What the task requires: Please output the listing exactly as it stands, but omit any images.

■ ■ ■ ■ ■ ■ ■

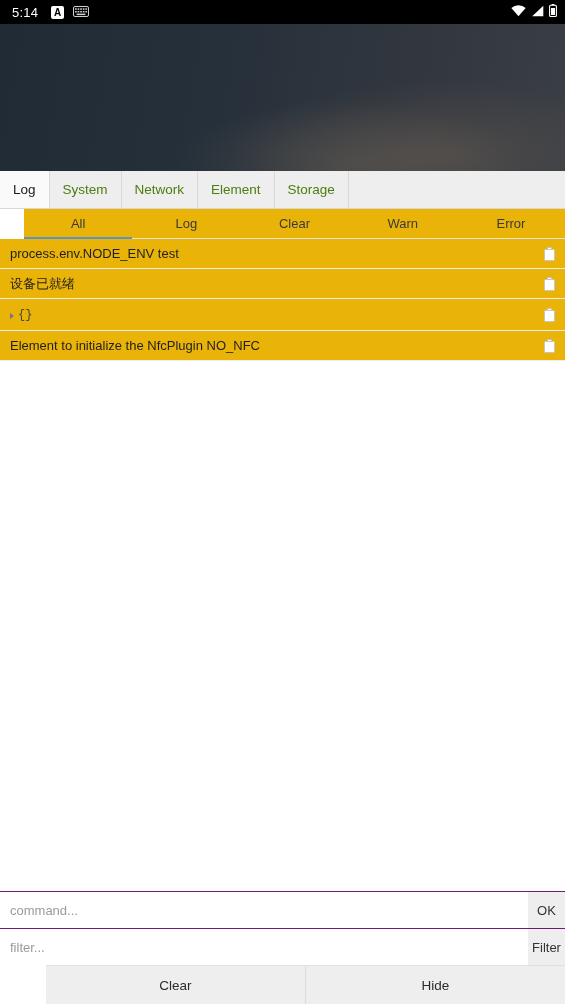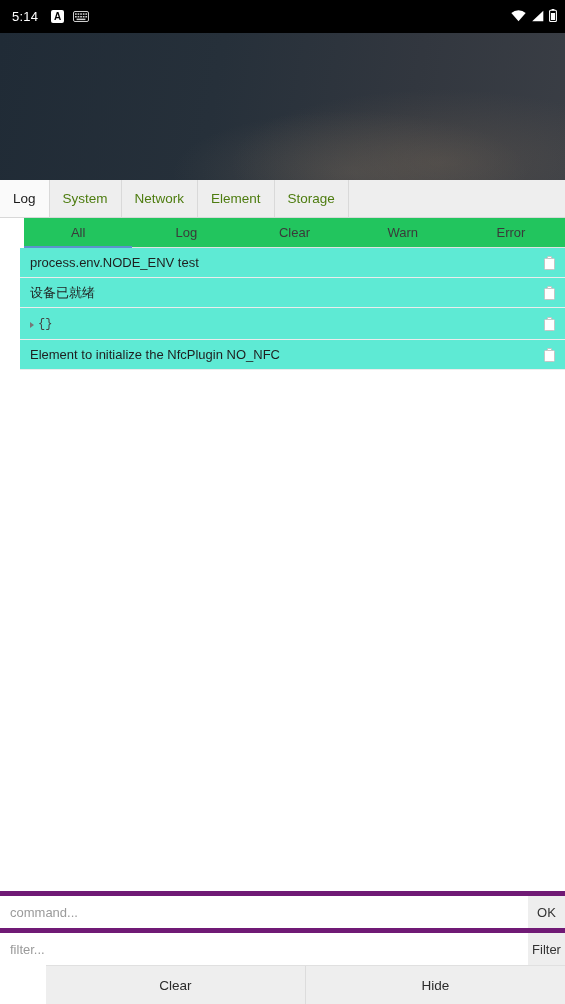--- a/index.html
+++ b/index.html
@@ -10,21 +10,21 @@
   body {
     width: 565px;
     height: 1004px;
     font-family: "Liberation Sans", "DejaVu Sans", sans-serif;
     overflow: hidden;
     position: relative;
   }
 
   
   #status-bar {
-    height: 33px;
+    height: 24px;
     background: #000000;
     display: flex;
     align-items: center;
     padding: 0 8px 0 12px;
     box-sizing: border-box;
     color: #ffffff;
   }
   #status-time {
     font-size: 13px;
     letter-spacing: 0.2px;
@@ -91,21 +91,21 @@
     color: #1a1a1a;
   }
   .tab-filler {
     flex: 1 1 auto;
     background: #eeeeee;
   }
 
   
   #level-bar {
     height: 30px;
-    background: #22c55e;
+    background: #eab308;
     display: flex;
     border-bottom: 1px solid #e2e2e2;
     box-sizing: border-box;
     margin-left: 24px;
   }
   .level-item {
     flex: 1 1 0;
     display: flex;
     align-items: center;
     justify-content: center;
@@ -119,23 +119,22 @@
     position: absolute;
     left: 0;
     right: 0;
     bottom: -1px;
     height: 2px;
     background: #5b93cf;
   }
 
   
   #log-list {
-    background: #5eead4;
+    background: #eab308;
     position: relative;
-    margin-left: 20px;
   }
   .log-row {
     position: relative;
     border-bottom: 1px solid #ececec;
     padding: 7px 34px 7px 10px;
     box-sizing: border-box;
     min-height: 28px;
   }
   .log-text {
     font-size: 13px;
@@ -200,21 +199,21 @@
   #console-bottom {
     position: absolute;
     left: 0;
     right: 0;
     bottom: 0;
     background: #ffffff;
   }
   .input-row {
     display: flex;
     height: 37px;
-    border-top: 5px solid #701a75;
+    border-top: 1px solid #701a75;
     box-sizing: border-box;
   }
   .input-row .field {
     flex: 1 1 auto;
     display: flex;
     align-items: center;
     padding-left: 10px;
     font-size: 13px;
     color: #9a9a9a;
     background: #ffffff;

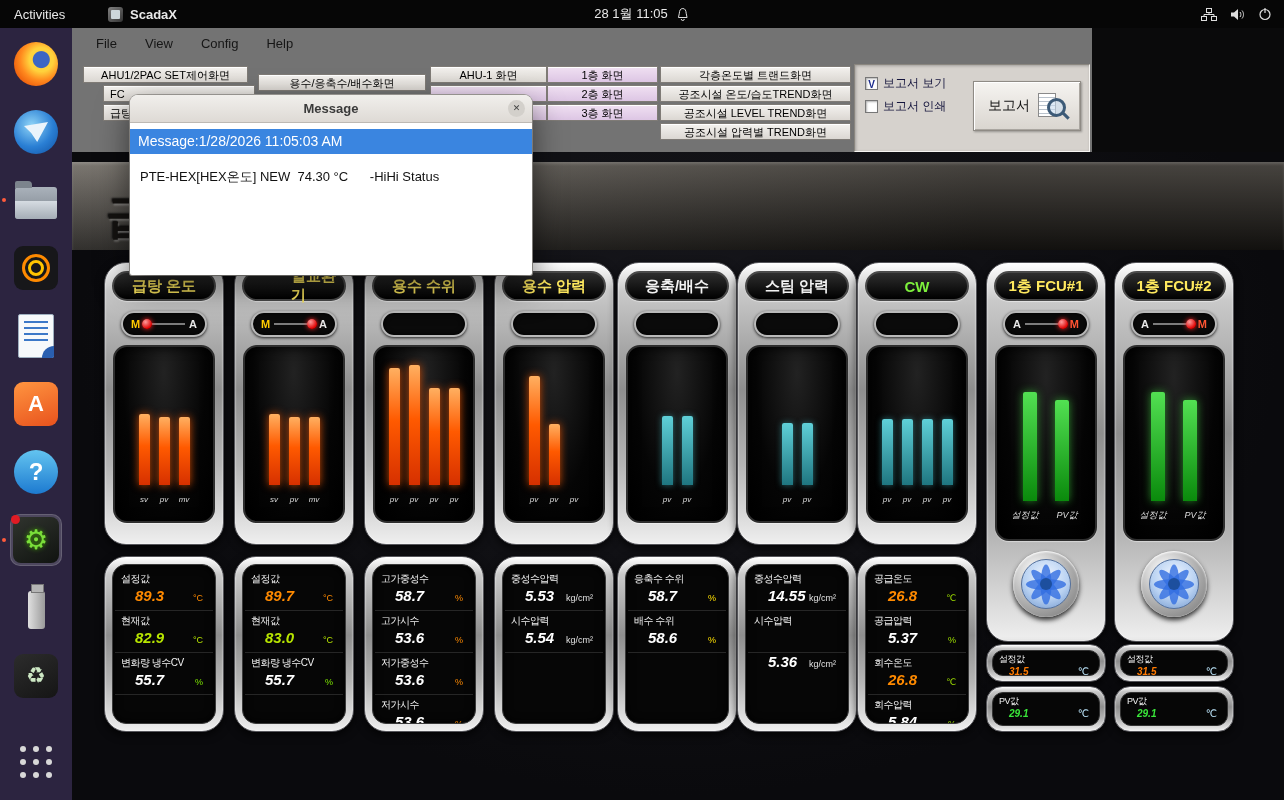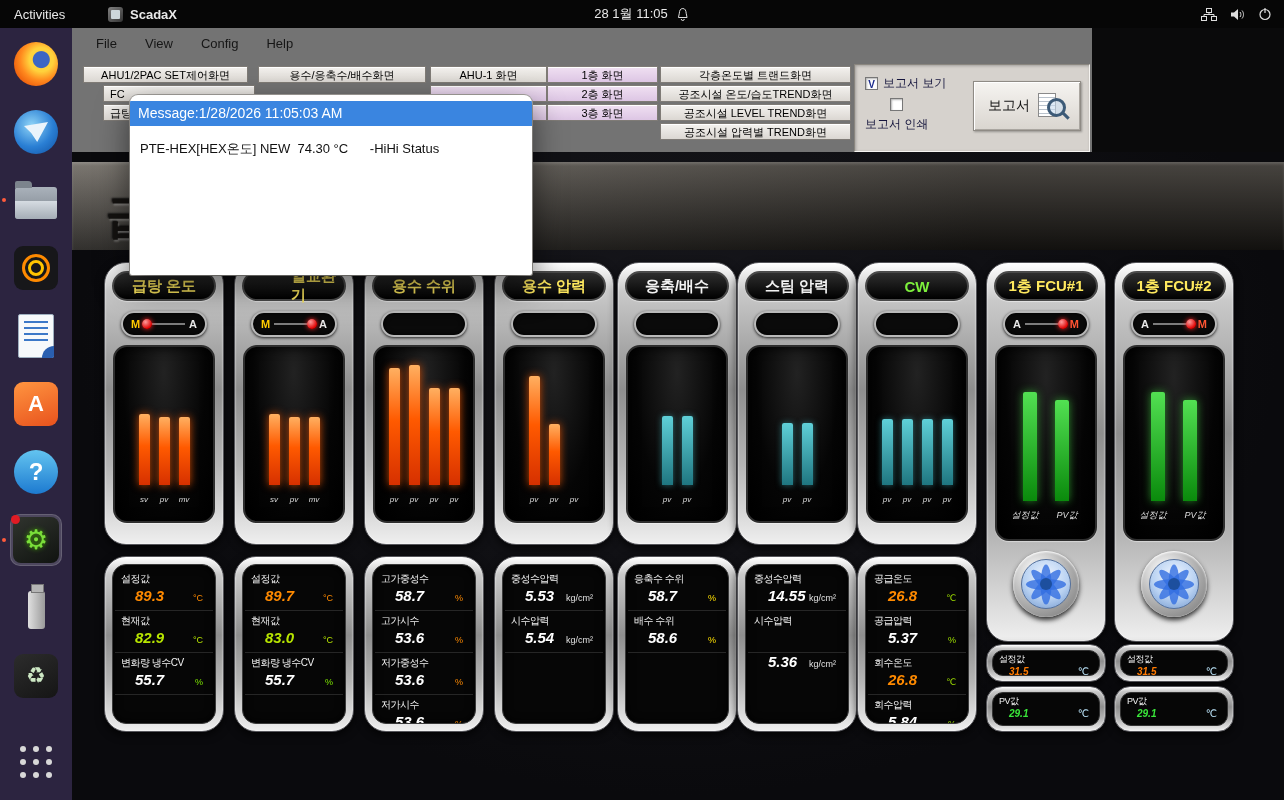--- a/index.html
+++ b/index.html
@@ -49,21 +49,21 @@
   #menubar{position:absolute;left:0;top:0;width:100%;height:30px;display:flex;align-items:center;padding-left:10px;box-sizing:border-box;}
   .menu-item{padding:4px 14px;font-size:13px;color:#161616;}
   .tb-btn{position:absolute;height:17px;line-height:16px;font-size:11px;text-align:center;color:#000;
           border:1px solid #7f7b76;background:linear-gradient(180deg,#f4f2ef,#dbd7d2);
           box-shadow:inset 0 1px 0 #fff;overflow:hidden;white-space:nowrap;box-sizing:border-box;}
   .tb-btn.purple{background:linear-gradient(180deg,#f0e0f2,#ddc6e4);}
   .tb-btn.lalign{text-align:left;padding-left:6px;}
   #report-box{position:absolute;left:782px;top:36px;width:234px;height:86px;background:#d6d2cd;
               border:1px solid;border-color:#8a867f #f6f4f1 #f6f4f1 #8a867f;box-shadow:inset 1px 1px 3px rgba(0,0,0,.25);}
   .cb-row{position:absolute;left:10px;top:10px;display:flex;align-items:center;gap:5px;}
-  .cb-row.second{top:33px;flex-direction:column;}
+  .cb-row.second{top:33px;}
   .cb{width:13px;height:13px;background:#fff;border:1px solid #777;box-shadow:inset 1px 1px 2px rgba(0,0,0,.3);
       font-size:10px;font-weight:bold;color:#1b2a8c;line-height:13px;text-align:center;box-sizing:border-box;}
   .cb-label{font-size:12px;color:#14143c;}
   .report-btn{position:absolute;left:118px;top:16px;width:106px;height:48px;
               background:linear-gradient(180deg,#f6f4f1,#d9d5cf);border:1px solid #8f8b85;
               box-shadow:inset 1px 1px 0 #fff,inset -1px -1px 0 #aaa6a0,1px 1px 2px rgba(0,0,0,.3);
               display:flex;align-items:center;justify-content:center;gap:6px;font-size:14px;color:#111;}
   .r-icon{position:relative;width:30px;height:28px;}
   .doc{position:absolute;left:2px;top:1px;width:16px;height:22px;background:repeating-linear-gradient(180deg,#fff 0 3px,#b9c2cc 3px 4px);border:1px solid #8a8a8a;}
   .lens{position:absolute;right:0;bottom:3px;width:13px;height:13px;border:3px solid #3c5a77;border-radius:50%;background:rgba(200,220,240,.6);box-sizing:content-box;}
@@ -238,21 +238,21 @@
 
   <div id="chrome">
     <div id="menubar">
         <div class="menu-item">File</div>
         <div class="menu-item">View</div>
         <div class="menu-item">Config</div>
         <div class="menu-item">Help</div>
       </div>
     <div id="toolbar-buttons">
         <div class="tb-btn gray" style="left: 11px; top: 38px; width: 165px;">AHU1/2PAC SET제어화면</div>
-        <div class="tb-btn gray" style="left: 186px; top: 38px; width: 168px;">용수/응축수/배수화면</div>
+        <div class="tb-btn gray" style="left: 186px; top: 46px; width: 168px;">용수/응축수/배수화면</div>
         <div class="tb-btn gray" style="left: 358px; top: 38px; width: 117px;">AHU-1 화면</div>
         <div class="tb-btn purple" style="left: 475px; top: 38px; width: 111px;">1층 화면</div>
         <div class="tb-btn gray" style="left: 588px; top: 38px; width: 191px;">각층온도별 트랜드화면</div>
         <div class="tb-btn gray lalign" style="left: 31px; top: 57px; width: 152px;">FC</div>
         <div class="tb-btn purple" style="left: 358px; top: 57px; width: 117px;"></div>
         <div class="tb-btn purple" style="left: 475px; top: 57px; width: 111px;">2층 화면</div>
         <div class="tb-btn gray" style="left: 588px; top: 57px; width: 191px;">공조시설 온도/습도TREND화면</div>
         <div class="tb-btn gray lalign" style="left: 31px; top: 76px; width: 152px;">급탕</div>
         <div class="tb-btn purple" style="left: 358px; top: 76px; width: 117px;"></div>
         <div class="tb-btn purple" style="left: 475px; top: 76px; width: 111px;">3층 화면</div>
@@ -709,17 +709,21 @@
                 <span class="v" style="color: rgb(58, 230, 58);">29.1</span>
                 <span class="u" style="color: rgb(191, 233, 255);">℃</span>
               </div>
             </div>
           </div>
         </div>
       </div>
     </div>
 
   <div id="dialog">
+    <div class="dlg-title">
+      <span>Message</span>
+      <div class="dlg-close">✕</div>
+    </div>
     <div class="dlg-selected">Message:1/28/2026 11:05:03 AM</div>
     <div class="dlg-body">PTE-HEX[HEX온도] NEW  74.30 °C      -HiHi Status</div>
   </div>
 
 </div>
 
 </body></html>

■ ■ ■ ■ ■ ■ ■

Answer space:
--- a/index.html
+++ b/index.html
@@ -10,21 +10,21 @@
   body {
     width: 565px;
     height: 1004px;
     font-family: "Liberation Sans", "DejaVu Sans", sans-serif;
     overflow: hidden;
     position: relative;
   }
 
   
   #status-bar {
-    height: 33px;
+    height: 24px;
     background: #000000;
     display: flex;
     align-items: center;
     padding: 0 8px 0 12px;
     box-sizing: border-box;
     color: #ffffff;
   }
   #status-time {
     font-size: 13px;
     letter-spacing: 0.2px;
@@ -91,21 +91,21 @@
     color: #1a1a1a;
   }
   .tab-filler {
     flex: 1 1 auto;
     background: #eeeeee;
   }
 
   
   #level-bar {
     height: 30px;
-    background: #22c55e;
+    background: #eab308;
     display: flex;
     border-bottom: 1px solid #e2e2e2;
     box-sizing: border-box;
     margin-left: 24px;
   }
   .level-item {
     flex: 1 1 0;
     display: flex;
     align-items: center;
     justify-content: center;
@@ -119,23 +119,22 @@
     position: absolute;
     left: 0;
     right: 0;
     bottom: -1px;
     height: 2px;
     background: #5b93cf;
   }
 
   
   #log-list {
-    background: #5eead4;
+    background: #eab308;
     position: relative;
-    margin-left: 20px;
   }
   .log-row {
     position: relative;
     border-bottom: 1px solid #ececec;
     padding: 7px 34px 7px 10px;
     box-sizing: border-box;
     min-height: 28px;
   }
   .log-text {
     font-size: 13px;
@@ -200,21 +199,21 @@
   #console-bottom {
     position: absolute;
     left: 0;
     right: 0;
     bottom: 0;
     background: #ffffff;
   }
   .input-row {
     display: flex;
     height: 37px;
-    border-top: 5px solid #701a75;
+    border-top: 1px solid #701a75;
     box-sizing: border-box;
   }
   .input-row .field {
     flex: 1 1 auto;
     display: flex;
     align-items: center;
     padding-left: 10px;
     font-size: 13px;
     color: #9a9a9a;
     background: #ffffff;

--- a/index.html
+++ b/index.html
@@ -49,21 +49,21 @@
   #menubar{position:absolute;left:0;top:0;width:100%;height:30px;display:flex;align-items:center;padding-left:10px;box-sizing:border-box;}
   .menu-item{padding:4px 14px;font-size:13px;color:#161616;}
   .tb-btn{position:absolute;height:17px;line-height:16px;font-size:11px;text-align:center;color:#000;
           border:1px solid #7f7b76;background:linear-gradient(180deg,#f4f2ef,#dbd7d2);
           box-shadow:inset 0 1px 0 #fff;overflow:hidden;white-space:nowrap;box-sizing:border-box;}
   .tb-btn.purple{background:linear-gradient(180deg,#f0e0f2,#ddc6e4);}
   .tb-btn.lalign{text-align:left;padding-left:6px;}
   #report-box{position:absolute;left:782px;top:36px;width:234px;height:86px;background:#d6d2cd;
               border:1px solid;border-color:#8a867f #f6f4f1 #f6f4f1 #8a867f;box-shadow:inset 1px 1px 3px rgba(0,0,0,.25);}
   .cb-row{position:absolute;left:10px;top:10px;display:flex;align-items:center;gap:5px;}
-  .cb-row.second{top:33px;flex-direction:column;}
+  .cb-row.second{top:33px;}
   .cb{width:13px;height:13px;background:#fff;border:1px solid #777;box-shadow:inset 1px 1px 2px rgba(0,0,0,.3);
       font-size:10px;font-weight:bold;color:#1b2a8c;line-height:13px;text-align:center;box-sizing:border-box;}
   .cb-label{font-size:12px;color:#14143c;}
   .report-btn{position:absolute;left:118px;top:16px;width:106px;height:48px;
               background:linear-gradient(180deg,#f6f4f1,#d9d5cf);border:1px solid #8f8b85;
               box-shadow:inset 1px 1px 0 #fff,inset -1px -1px 0 #aaa6a0,1px 1px 2px rgba(0,0,0,.3);
               display:flex;align-items:center;justify-content:center;gap:6px;font-size:14px;color:#111;}
   .r-icon{position:relative;width:30px;height:28px;}
   .doc{position:absolute;left:2px;top:1px;width:16px;height:22px;background:repeating-linear-gradient(180deg,#fff 0 3px,#b9c2cc 3px 4px);border:1px solid #8a8a8a;}
   .lens{position:absolute;right:0;bottom:3px;width:13px;height:13px;border:3px solid #3c5a77;border-radius:50%;background:rgba(200,220,240,.6);box-sizing:content-box;}
@@ -238,21 +238,21 @@
 
   <div id="chrome">
     <div id="menubar">
         <div class="menu-item">File</div>
         <div class="menu-item">View</div>
         <div class="menu-item">Config</div>
         <div class="menu-item">Help</div>
       </div>
     <div id="toolbar-buttons">
         <div class="tb-btn gray" style="left: 11px; top: 38px; width: 165px;">AHU1/2PAC SET제어화면</div>
-        <div class="tb-btn gray" style="left: 186px; top: 38px; width: 168px;">용수/응축수/배수화면</div>
+        <div class="tb-btn gray" style="left: 186px; top: 46px; width: 168px;">용수/응축수/배수화면</div>
         <div class="tb-btn gray" style="left: 358px; top: 38px; width: 117px;">AHU-1 화면</div>
         <div class="tb-btn purple" style="left: 475px; top: 38px; width: 111px;">1층 화면</div>
         <div class="tb-btn gray" style="left: 588px; top: 38px; width: 191px;">각층온도별 트랜드화면</div>
         <div class="tb-btn gray lalign" style="left: 31px; top: 57px; width: 152px;">FC</div>
         <div class="tb-btn purple" style="left: 358px; top: 57px; width: 117px;"></div>
         <div class="tb-btn purple" style="left: 475px; top: 57px; width: 111px;">2층 화면</div>
         <div class="tb-btn gray" style="left: 588px; top: 57px; width: 191px;">공조시설 온도/습도TREND화면</div>
         <div class="tb-btn gray lalign" style="left: 31px; top: 76px; width: 152px;">급탕</div>
         <div class="tb-btn purple" style="left: 358px; top: 76px; width: 117px;"></div>
         <div class="tb-btn purple" style="left: 475px; top: 76px; width: 111px;">3층 화면</div>
@@ -709,17 +709,21 @@
                 <span class="v" style="color: rgb(58, 230, 58);">29.1</span>
                 <span class="u" style="color: rgb(191, 233, 255);">℃</span>
               </div>
             </div>
           </div>
         </div>
       </div>
     </div>
 
   <div id="dialog">
+    <div class="dlg-title">
+      <span>Message</span>
+      <div class="dlg-close">✕</div>
+    </div>
     <div class="dlg-selected">Message:1/28/2026 11:05:03 AM</div>
     <div class="dlg-body">PTE-HEX[HEX온도] NEW  74.30 °C      -HiHi Status</div>
   </div>
 
 </div>
 
 </body></html>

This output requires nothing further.